La Vallunga si apre proprio dietro Selva di Val Gardena ed è la meta giusta se vuoi stare in montagna senza ammazzarti di dislivello. È la porta del Parco Naturale Puez-Odle, area patrimonio UNESCO, e il sentiero principale, il numero 14, segue il fondovalle quasi piatto tra prati, lariceti e il torrente, con le pareti dolomitiche a chiudere l'orizzonte ai lati. Il primo tratto è così comodo che lo fai pure col passeggino da trekking, e quasi sempre incroci le mucche al pascolo. I bambini ne vanno matti.
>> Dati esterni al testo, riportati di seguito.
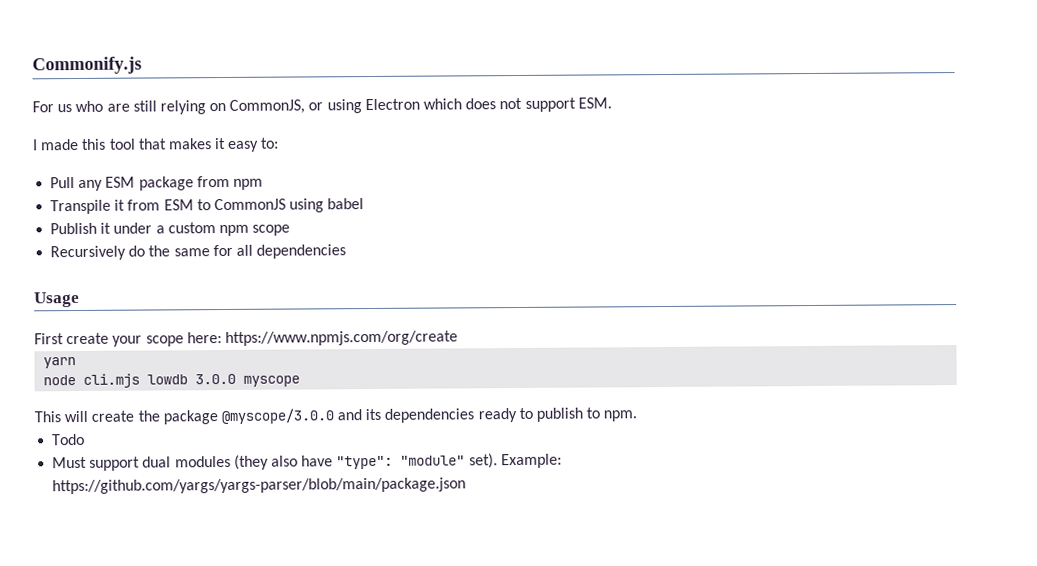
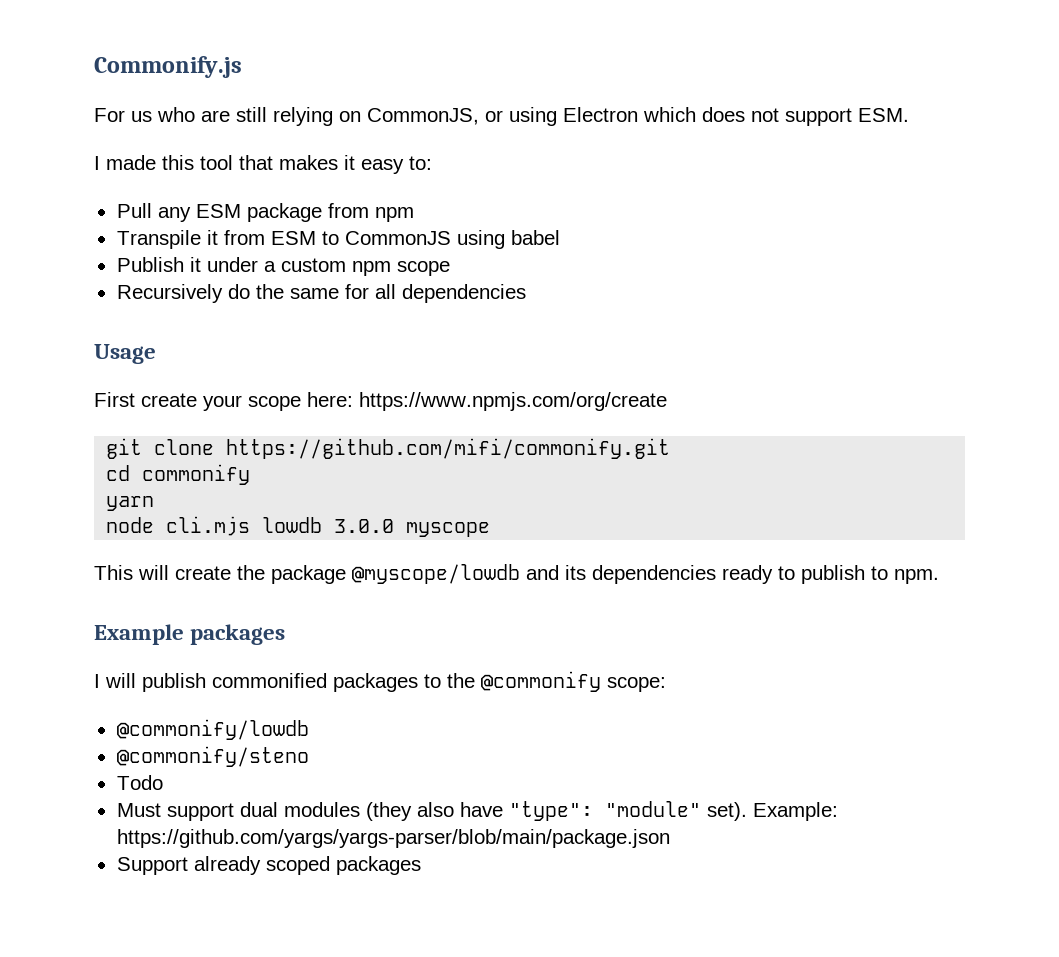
(458, 338) none -> [106,438,671,459] [106,464,251,485] // git clone https://github.com/mifi/commonify.git // cd commonify
[220,408,334,425] @myscope/3.0.0 -> [352,564,520,584] @myscope/lowdb
(638, 416) none -> [94,624,286,645] [94,671,666,692] [116,719,309,740] [116,746,309,767] // Example packages // I will publish commonified packages to the @commonify scope: // @commonify/lowdb // @commonify/steno
(467, 486) none -> [116,856,421,875] // Support already scoped packages

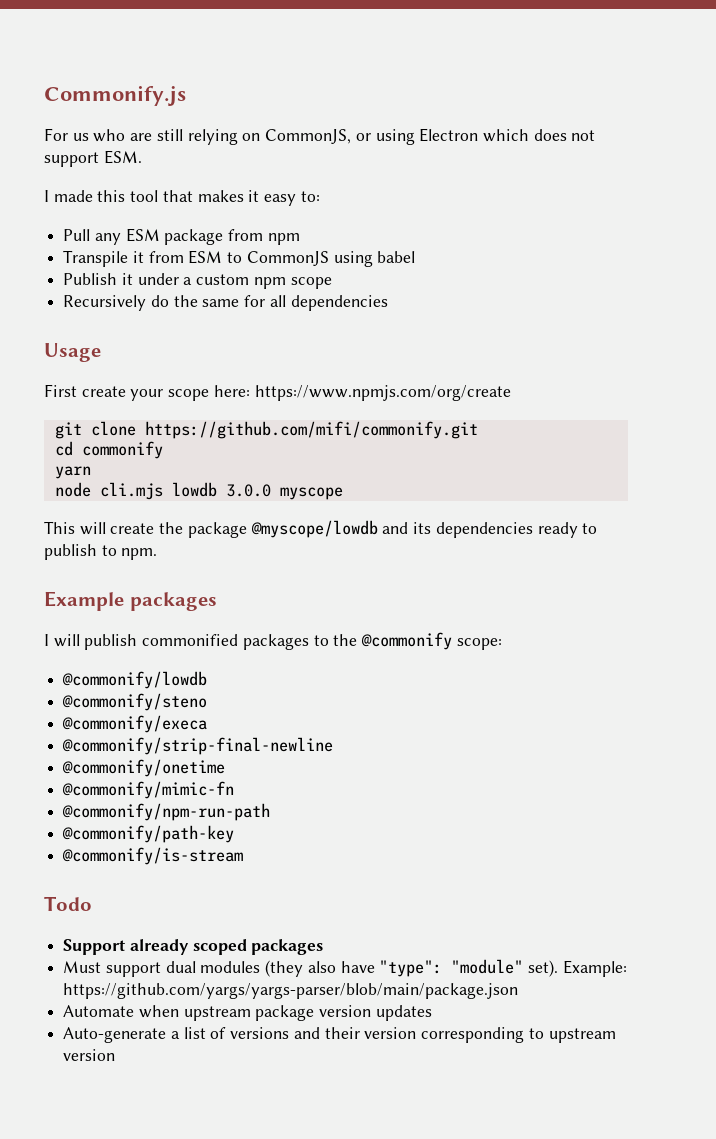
[116,775,163,790] Todo -> [62,715,208,733] [62,737,334,755] [62,759,226,777] [62,781,235,799] [62,803,271,821] [62,825,235,843] [62,847,244,865] [44,896,92,911] [63,939,324,955] @commonify/execa // @commonify/strip-final-newline // @commonify/onetime // @commonify/mimic-fn // @commonify/npm-run-path // @commonify/path-key // @commonify/is-stream // Todo // Support already scoped packages
[116,856,421,875] Support already scoped packages -> [63,1005,432,1021] [63,1027,616,1043] [63,1049,116,1061] Automate when upstream package version updates // Auto-generate a list of versions and their version corresponding to upstream version

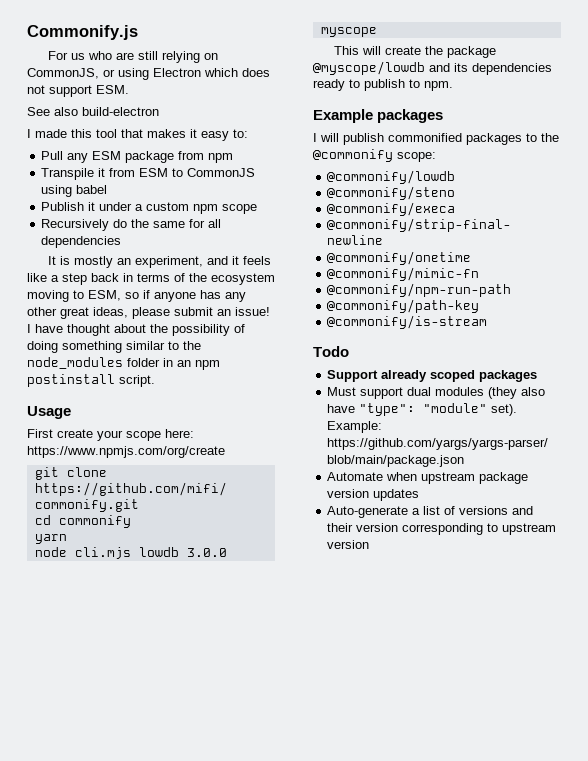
(142, 157) none -> [27,107,159,116] // See also build-electron
(388, 303) none -> [47,256,271,268] [27,273,275,285] [27,290,246,302] [27,307,270,319] [27,324,245,336] [27,341,201,353] [27,357,220,370] [27,374,155,387] // It is mostly an experiment, and it feels like a step back in terms of the ecosystem moving to ESM, so if anyone has any other great ideas, please submit an issue! I have thought about the possibility of doing something similar to the node_modules folder in an npm postinstall script.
Camminando arrivi alla cappella di San Silvestro, dedicata al protettore del bestiame. I restauri dei primi anni Novanta hanno riportato alla luce affreschi con scene della vita di Gesù vecchi di secoli, e le panche fuori ti invitano a una sosta in silenzio. Vuoi continuare? Punta in quota verso il Rifugio Puez, ma il terreno si fa più impegnativo. D'inverno la valle cambia faccia e diventa un classico per lo sci di fondo e le ciaspolate, perché il fondovalle è ampio e poco esposto. In ogni stagione resta il modo più rilassato di godersi la Val Gardena.

Domande frequenti

La Vallunga è adatta ai bambini?

Tantissimo, è una delle valli più adatte alle famiglie. Il fondovalle è quasi piatto, il sentiero largo e comodo, e il primo tratto lo fai anche col passeggino da trekking. Lungo il cammino capita spesso di incontrare le mucche al pascolo.

Si può visitare la Vallunga d'inverno?

Sì. In inverno è una meta classica per lo sci di fondo e le ciaspolate, proprio perché il fondovalle è ampio e poco esposto alle valanghe. Resta una bella passeggiata anche a piedi sulla neve battuta.